# Exercise prompt
The records below are to be transcribed exactly, with the pictures removed.

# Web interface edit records
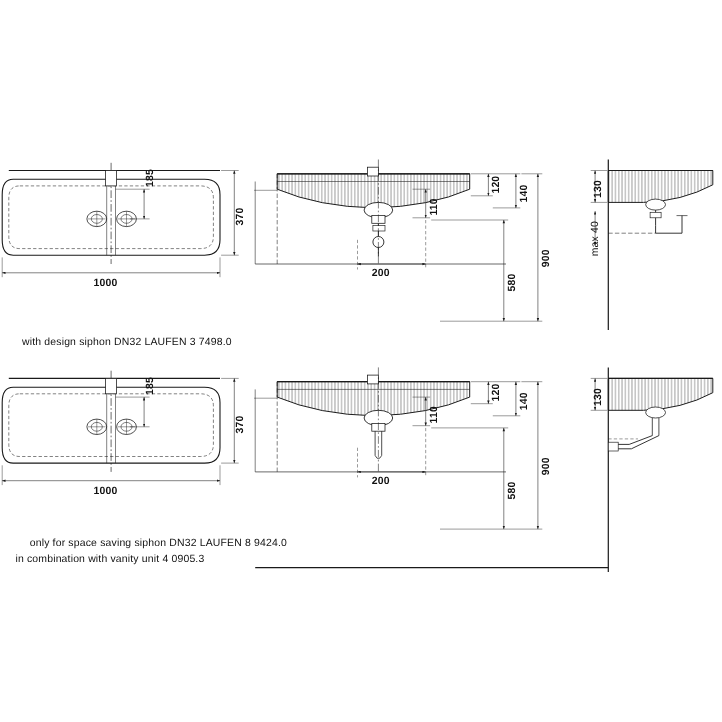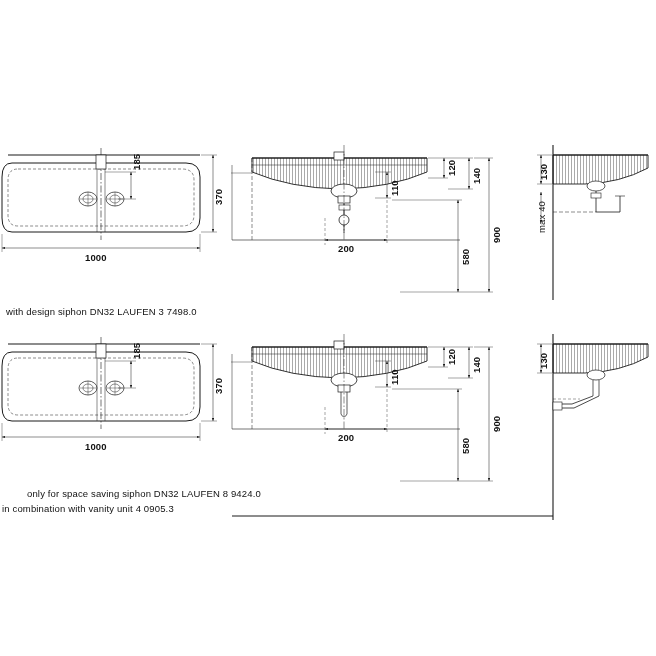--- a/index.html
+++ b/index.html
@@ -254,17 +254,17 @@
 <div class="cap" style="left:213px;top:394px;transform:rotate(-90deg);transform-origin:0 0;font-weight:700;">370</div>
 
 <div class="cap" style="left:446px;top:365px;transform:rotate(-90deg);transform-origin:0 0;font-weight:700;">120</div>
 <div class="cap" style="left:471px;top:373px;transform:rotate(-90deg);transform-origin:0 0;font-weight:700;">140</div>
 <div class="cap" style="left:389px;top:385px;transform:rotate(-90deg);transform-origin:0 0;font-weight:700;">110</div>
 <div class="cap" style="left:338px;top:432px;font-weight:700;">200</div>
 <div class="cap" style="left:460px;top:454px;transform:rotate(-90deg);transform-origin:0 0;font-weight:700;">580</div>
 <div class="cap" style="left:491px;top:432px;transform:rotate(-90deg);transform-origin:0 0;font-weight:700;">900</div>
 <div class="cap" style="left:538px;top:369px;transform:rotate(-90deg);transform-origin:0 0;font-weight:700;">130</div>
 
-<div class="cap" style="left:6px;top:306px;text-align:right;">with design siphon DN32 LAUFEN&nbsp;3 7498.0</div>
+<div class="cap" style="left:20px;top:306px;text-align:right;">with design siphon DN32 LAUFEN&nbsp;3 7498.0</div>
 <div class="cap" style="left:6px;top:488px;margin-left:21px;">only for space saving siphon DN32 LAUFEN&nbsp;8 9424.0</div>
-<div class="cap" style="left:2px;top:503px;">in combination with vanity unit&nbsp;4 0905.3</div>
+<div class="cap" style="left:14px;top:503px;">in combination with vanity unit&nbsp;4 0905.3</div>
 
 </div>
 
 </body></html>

# Solution
--- a/index.html
+++ b/index.html
@@ -254,17 +254,17 @@
 <div class="cap" style="left:213px;top:394px;transform:rotate(-90deg);transform-origin:0 0;font-weight:700;">370</div>
 
 <div class="cap" style="left:446px;top:365px;transform:rotate(-90deg);transform-origin:0 0;font-weight:700;">120</div>
 <div class="cap" style="left:471px;top:373px;transform:rotate(-90deg);transform-origin:0 0;font-weight:700;">140</div>
 <div class="cap" style="left:389px;top:385px;transform:rotate(-90deg);transform-origin:0 0;font-weight:700;">110</div>
 <div class="cap" style="left:338px;top:432px;font-weight:700;">200</div>
 <div class="cap" style="left:460px;top:454px;transform:rotate(-90deg);transform-origin:0 0;font-weight:700;">580</div>
 <div class="cap" style="left:491px;top:432px;transform:rotate(-90deg);transform-origin:0 0;font-weight:700;">900</div>
 <div class="cap" style="left:538px;top:369px;transform:rotate(-90deg);transform-origin:0 0;font-weight:700;">130</div>
 
-<div class="cap" style="left:6px;top:306px;text-align:right;">with design siphon DN32 LAUFEN&nbsp;3 7498.0</div>
+<div class="cap" style="left:20px;top:306px;text-align:right;">with design siphon DN32 LAUFEN&nbsp;3 7498.0</div>
 <div class="cap" style="left:6px;top:488px;margin-left:21px;">only for space saving siphon DN32 LAUFEN&nbsp;8 9424.0</div>
-<div class="cap" style="left:2px;top:503px;">in combination with vanity unit&nbsp;4 0905.3</div>
+<div class="cap" style="left:14px;top:503px;">in combination with vanity unit&nbsp;4 0905.3</div>
 
 </div>
 
 </body></html>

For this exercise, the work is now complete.